**SOURCE DATA**
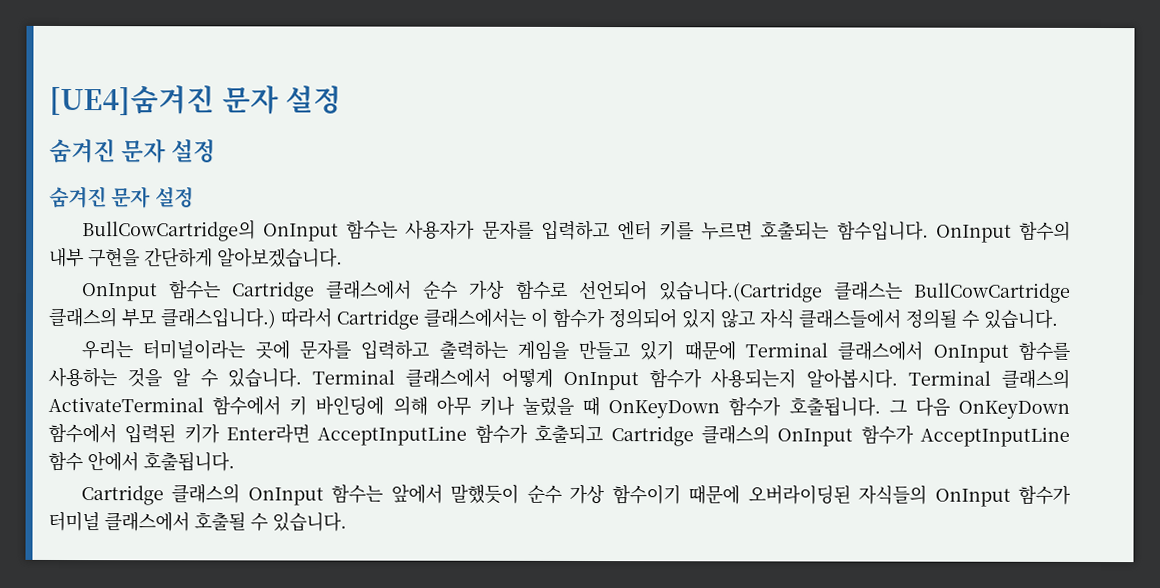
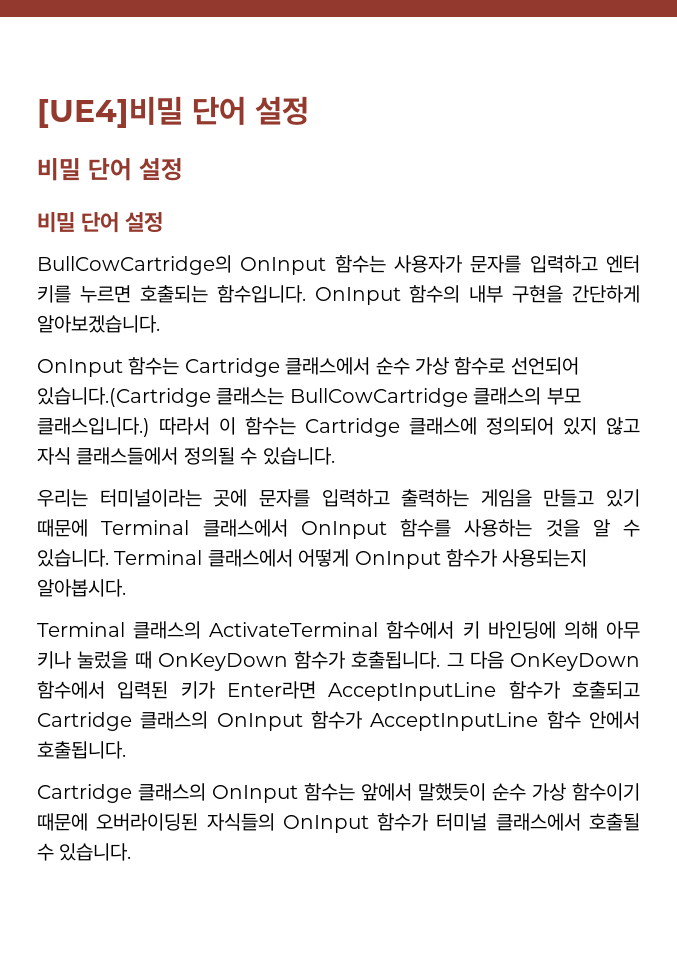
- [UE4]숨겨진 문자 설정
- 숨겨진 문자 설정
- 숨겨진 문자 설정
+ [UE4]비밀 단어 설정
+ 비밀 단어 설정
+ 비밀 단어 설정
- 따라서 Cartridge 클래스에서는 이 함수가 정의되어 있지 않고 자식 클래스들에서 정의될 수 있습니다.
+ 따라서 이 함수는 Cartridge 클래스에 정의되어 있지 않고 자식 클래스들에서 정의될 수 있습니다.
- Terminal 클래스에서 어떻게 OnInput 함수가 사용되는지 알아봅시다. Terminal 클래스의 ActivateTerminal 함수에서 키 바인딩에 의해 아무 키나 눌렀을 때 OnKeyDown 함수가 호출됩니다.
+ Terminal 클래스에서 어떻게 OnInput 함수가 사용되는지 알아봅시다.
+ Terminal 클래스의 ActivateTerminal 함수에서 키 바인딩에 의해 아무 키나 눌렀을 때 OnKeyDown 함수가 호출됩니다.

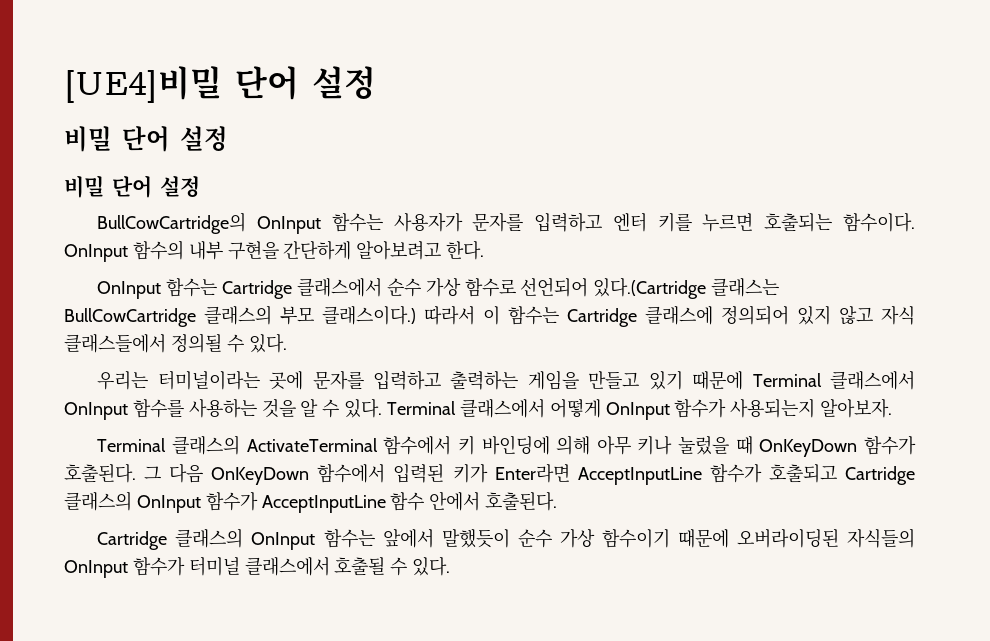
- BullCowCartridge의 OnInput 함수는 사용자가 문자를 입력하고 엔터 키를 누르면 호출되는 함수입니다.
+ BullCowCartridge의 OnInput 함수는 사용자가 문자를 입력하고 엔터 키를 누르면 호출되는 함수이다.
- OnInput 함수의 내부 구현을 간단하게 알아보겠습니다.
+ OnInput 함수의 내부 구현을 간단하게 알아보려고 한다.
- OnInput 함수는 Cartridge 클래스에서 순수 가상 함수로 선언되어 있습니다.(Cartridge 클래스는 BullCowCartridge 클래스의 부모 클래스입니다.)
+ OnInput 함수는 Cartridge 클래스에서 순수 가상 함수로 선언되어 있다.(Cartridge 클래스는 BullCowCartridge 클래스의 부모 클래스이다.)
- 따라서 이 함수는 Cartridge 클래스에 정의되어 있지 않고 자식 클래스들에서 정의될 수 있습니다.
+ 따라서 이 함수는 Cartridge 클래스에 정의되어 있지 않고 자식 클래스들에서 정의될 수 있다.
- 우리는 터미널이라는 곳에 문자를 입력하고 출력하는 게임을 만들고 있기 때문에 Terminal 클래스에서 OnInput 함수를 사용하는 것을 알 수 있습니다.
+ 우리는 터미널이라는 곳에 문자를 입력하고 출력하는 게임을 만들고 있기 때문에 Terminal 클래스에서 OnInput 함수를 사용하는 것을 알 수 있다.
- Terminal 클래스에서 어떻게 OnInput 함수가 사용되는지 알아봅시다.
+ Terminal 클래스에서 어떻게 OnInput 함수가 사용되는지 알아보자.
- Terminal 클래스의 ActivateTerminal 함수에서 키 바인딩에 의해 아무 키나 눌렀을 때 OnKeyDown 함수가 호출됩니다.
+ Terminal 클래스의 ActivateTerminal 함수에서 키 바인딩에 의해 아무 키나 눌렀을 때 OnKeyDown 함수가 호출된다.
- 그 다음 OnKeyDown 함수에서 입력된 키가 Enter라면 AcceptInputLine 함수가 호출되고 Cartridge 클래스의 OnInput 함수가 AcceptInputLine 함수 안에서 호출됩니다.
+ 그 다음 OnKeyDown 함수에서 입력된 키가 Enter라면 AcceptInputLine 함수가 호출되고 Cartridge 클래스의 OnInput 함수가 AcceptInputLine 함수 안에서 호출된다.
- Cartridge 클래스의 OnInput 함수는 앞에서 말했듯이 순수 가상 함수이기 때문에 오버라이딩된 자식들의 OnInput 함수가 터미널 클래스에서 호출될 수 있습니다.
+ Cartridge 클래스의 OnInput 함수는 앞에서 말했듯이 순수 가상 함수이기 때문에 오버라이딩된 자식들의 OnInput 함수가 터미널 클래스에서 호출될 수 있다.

* * *

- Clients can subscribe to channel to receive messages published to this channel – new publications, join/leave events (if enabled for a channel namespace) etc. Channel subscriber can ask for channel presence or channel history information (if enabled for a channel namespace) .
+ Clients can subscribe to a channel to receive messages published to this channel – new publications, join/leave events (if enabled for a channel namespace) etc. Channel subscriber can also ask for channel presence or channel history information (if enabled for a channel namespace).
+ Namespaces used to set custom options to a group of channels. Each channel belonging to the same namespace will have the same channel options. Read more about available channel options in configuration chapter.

**PROBLEM TO SOLVE**
Give only the count of lines in the data that include the string "클래스는".

**RESPONSE**
2